Diplômé de l’Ecole des Chartes en 1913, Emile Dermenghem est attaché au service de presse du ministère des Affaires étrangères en 1917, et devient ainsi journaliste. Il devient rédacteur puis chef de rédaction au quotidien L’Information, jusqu’à sa disparition en 1938, tout en menant une carrière littéraire. Dès son premier ouvrage en 1917, « La vie affective d'Olivier Minterne » (Crès, 1917) apparaissent des préoccupations ésotériques. Suivirent « Melchisédech », suivi de « Symiamire », puis « Joseph de Maistre mystique », … En 1925, il est envoyé au Maroc couvrir en tant que journaliste la guerre du Rif. Il y est initié à Fez à l’Islam et à la culture marocaine, mystique et ésotérique et sa production littéraire s’oriente alors vers l’Islam, les problèmes politiques et sociaux du Maroc et la culture traditionnelle : en 1926 et 1928 il publie avec Mohammed el Fassi les « Contes fassis » et « Nouveaux contes fassis ». En 1929, il publie une biographie de Mahomet, bien accueillie dans les milieux lettrés musulmans et réédité en 1950. En 1931, il traduit avec son ami Abdelmalek Faraj, « L’éloge du vin » de Omar Ibn Al Faridh, édité avec un bel essai sur le soufisme et la mystique musulmane par son ami René Guénon.

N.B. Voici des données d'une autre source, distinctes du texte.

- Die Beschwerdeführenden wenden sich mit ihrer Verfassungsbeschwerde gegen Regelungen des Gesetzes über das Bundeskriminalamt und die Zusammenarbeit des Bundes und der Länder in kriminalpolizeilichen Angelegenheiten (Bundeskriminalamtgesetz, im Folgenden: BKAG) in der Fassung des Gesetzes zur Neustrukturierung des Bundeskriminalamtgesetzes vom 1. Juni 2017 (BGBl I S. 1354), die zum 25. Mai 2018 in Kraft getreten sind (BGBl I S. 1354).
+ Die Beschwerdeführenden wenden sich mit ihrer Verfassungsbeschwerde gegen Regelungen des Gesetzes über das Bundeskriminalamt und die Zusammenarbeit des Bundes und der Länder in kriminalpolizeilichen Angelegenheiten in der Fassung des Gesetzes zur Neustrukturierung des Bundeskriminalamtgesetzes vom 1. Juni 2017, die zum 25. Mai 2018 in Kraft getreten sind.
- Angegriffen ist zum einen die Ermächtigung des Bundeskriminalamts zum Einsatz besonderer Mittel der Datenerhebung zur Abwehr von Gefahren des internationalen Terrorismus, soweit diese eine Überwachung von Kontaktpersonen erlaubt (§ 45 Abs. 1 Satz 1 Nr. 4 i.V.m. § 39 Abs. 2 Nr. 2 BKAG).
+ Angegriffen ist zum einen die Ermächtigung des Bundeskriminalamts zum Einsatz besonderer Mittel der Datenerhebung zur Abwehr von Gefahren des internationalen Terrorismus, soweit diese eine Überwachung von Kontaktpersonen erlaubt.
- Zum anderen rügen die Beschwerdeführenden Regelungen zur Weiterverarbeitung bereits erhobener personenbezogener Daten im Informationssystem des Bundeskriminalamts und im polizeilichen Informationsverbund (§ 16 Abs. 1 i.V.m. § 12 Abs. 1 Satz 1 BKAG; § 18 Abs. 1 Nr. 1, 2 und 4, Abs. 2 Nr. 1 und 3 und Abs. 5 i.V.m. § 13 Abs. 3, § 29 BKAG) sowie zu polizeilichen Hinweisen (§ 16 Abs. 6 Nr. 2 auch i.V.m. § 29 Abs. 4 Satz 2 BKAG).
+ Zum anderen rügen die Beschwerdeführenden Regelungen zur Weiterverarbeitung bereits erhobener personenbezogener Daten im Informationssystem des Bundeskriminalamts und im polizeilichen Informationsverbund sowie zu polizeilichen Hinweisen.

En 1938, à la disparition du journal « L’information », il reprend son métier d’archiviste, d’abord avec un stage aux Archives départementales de Seine-et-Oise (Yvelines), puis est nommé archiviste départemental des Hautes-Alpes. Il n’en continue pas moins de publier des articles sur des questions de spiritualité locales et devient vice-président de la Société d’études des Hautes-Alpes.
En 1942, il est nommé conservateur en chef des Archives de la Délégation générale en Algérie. Au sein de la Bibliothèque du Gouvernement général, il développe d’importants fonds littéraires et islamiques et il assure la succession de Gabriel Esquer à la tête de la « Collection des documents inédits sur l'histoire de l'Algérie », ainsi qu'au Bureau de la Société historique algérienne, qui éditait depuis 1856 la Revue africaine. Il publie à nouveau de nombreux ouvrages d’études islamiques : la « Vie des saints musulmans » (Baconnier, 1942), les « Contes Kabyles » (Charlot, 1945), « Les plus beaux textes arabes » (La Colombe, 1951) ; « Le culte des saints dans l'Islam Maghrébin » (Gallimard, 1954) ; « Mahomet et la tradition islamique » (Éditions du Seuil, 1955) et « Le Pays ďAbel » (Gallimard, 1960), où il étudie les tribus nomades arabes. Il profite de ses inspections dans le pays pour mener des enquêtes sociologiques et ethnographiques, se créant un réseau d’informateurs le plaçant comme l’un des Européens les mieux au fait des évolutions du pays. Il est en parallèle très apprécié des islamologues et hauts fonctionnaires en charge des questions musulmanes et devient ami avec Louis Massignon. Ces contacts avec l’Islam le font pencher vers un syncrétisme islamo-chrétien, symbolisé par son attachement au pèlerinage commun des Sept Dormants.
La guerre d’Algérie et en particulier l’assaut du Gouvernement général et la destruction partielle de la bibliothèque heurte profondément cet homme convaincu de la possibilité de rapprochement des peuples et des religions et il quitte l’Algérie en mai 1962, se met en retraite qu’il vit mélancoliquement et malade en Seine-et-Marne.